*** RECORDS TO USE Section Begins ***

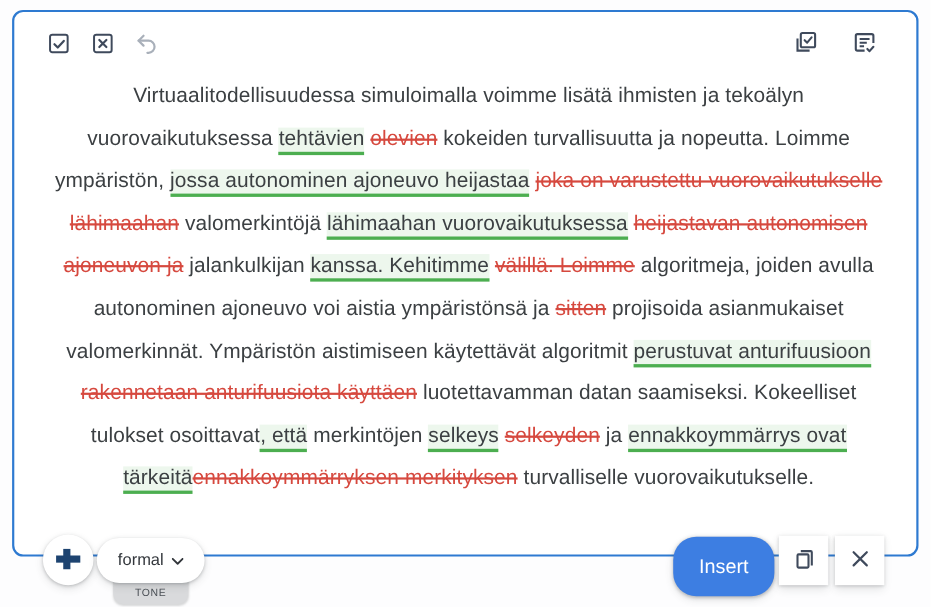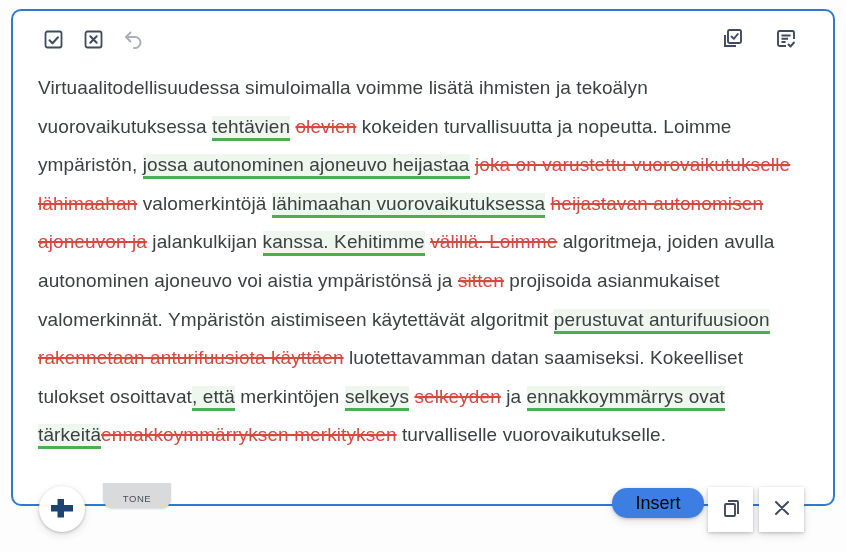--- a/index.html
+++ b/index.html
@@ -18,7 +18,7 @@
   
   .rev-text { position:absolute; left:38px; top:69px; width:776px;
               font-size:19px; line-height:38.6px; color:#3c4043;
-              letter-spacing:0.1px; }
+              letter-spacing:0.1px;text-align:center; }
   .seg-normal { }
   .seg-insertion { background:#edf7ed; border-bottom:3px solid #4cae50;
                    padding-bottom:1px; cursor:pointer; }

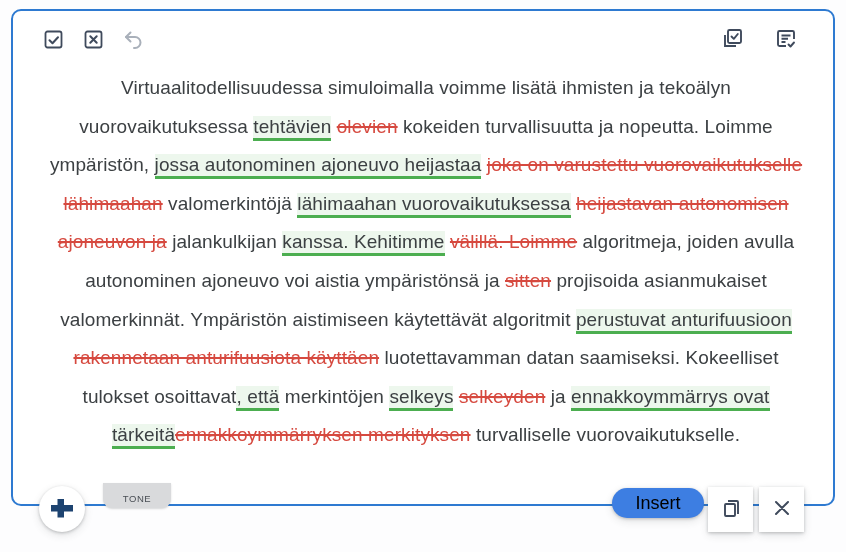--- a/index.html
+++ b/index.html
@@ -115,6 +115,14 @@
   </button>
 
   <div class="tone-wrap">
+    <div class="tone-pill">
+      <span>formal</span>
+      <span>
+        <svg width="11" height="7" viewBox="0 0 11 7" fill="none" stroke="#33373c" stroke-width="1.7" stroke-linecap="round" stroke-linejoin="round">
+          <path d="M1 1l4.5 4.5L10 1"></path>
+        </svg>
+      </span>
+    </div>
     <div class="tone-tab">TONE</div>
   </div>
 

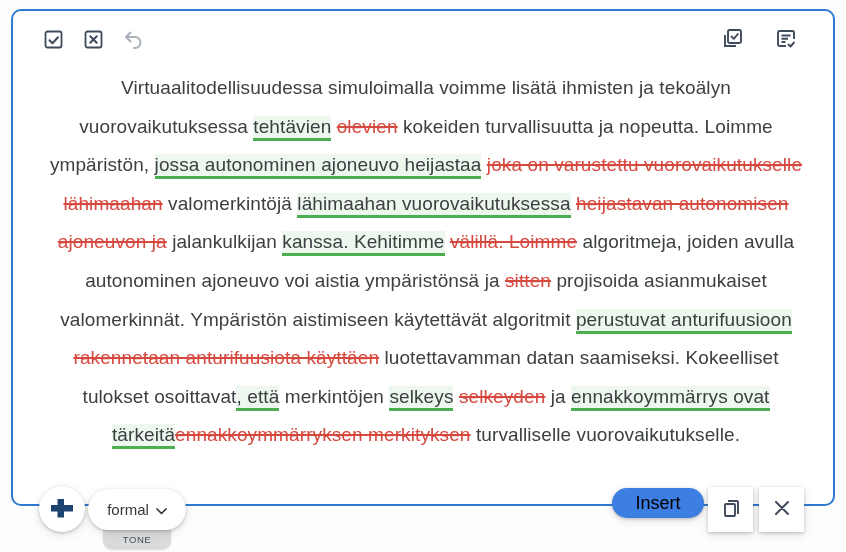--- a/index.html
+++ b/index.html
@@ -47,9 +47,9 @@
                color:#4a4f55; padding-bottom:4px;
                box-shadow:0 1px 2px rgba(60,64,67,.2); }
 
-  .insert-btn { left:612px; top:488px; width:92px; height:30px;
+  .insert-btn { left:612px; top:488px; width:92px; height:54px;
                 background:#3d7ee2; border-radius:21px;
-                color:#000000; font-size:18px; font-weight:500;
+                color:#ffffff; font-size:18px; font-weight:500;
                 font-family:"Liberation Sans",sans-serif; }
 </style>
 </head>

*** RECORDS TO USE Section Ends ***

* PROBLEM TO WORK ON
Among the entries above, which lines include "bottom"? List them all.

* FINISHED EXERCISE
   .seg-insertion { background:#edf7ed; border-bottom:3px solid #4cae50;
                    padding-bottom:1px; cursor:pointer; }
                color:#4a4f55; padding-bottom:4px;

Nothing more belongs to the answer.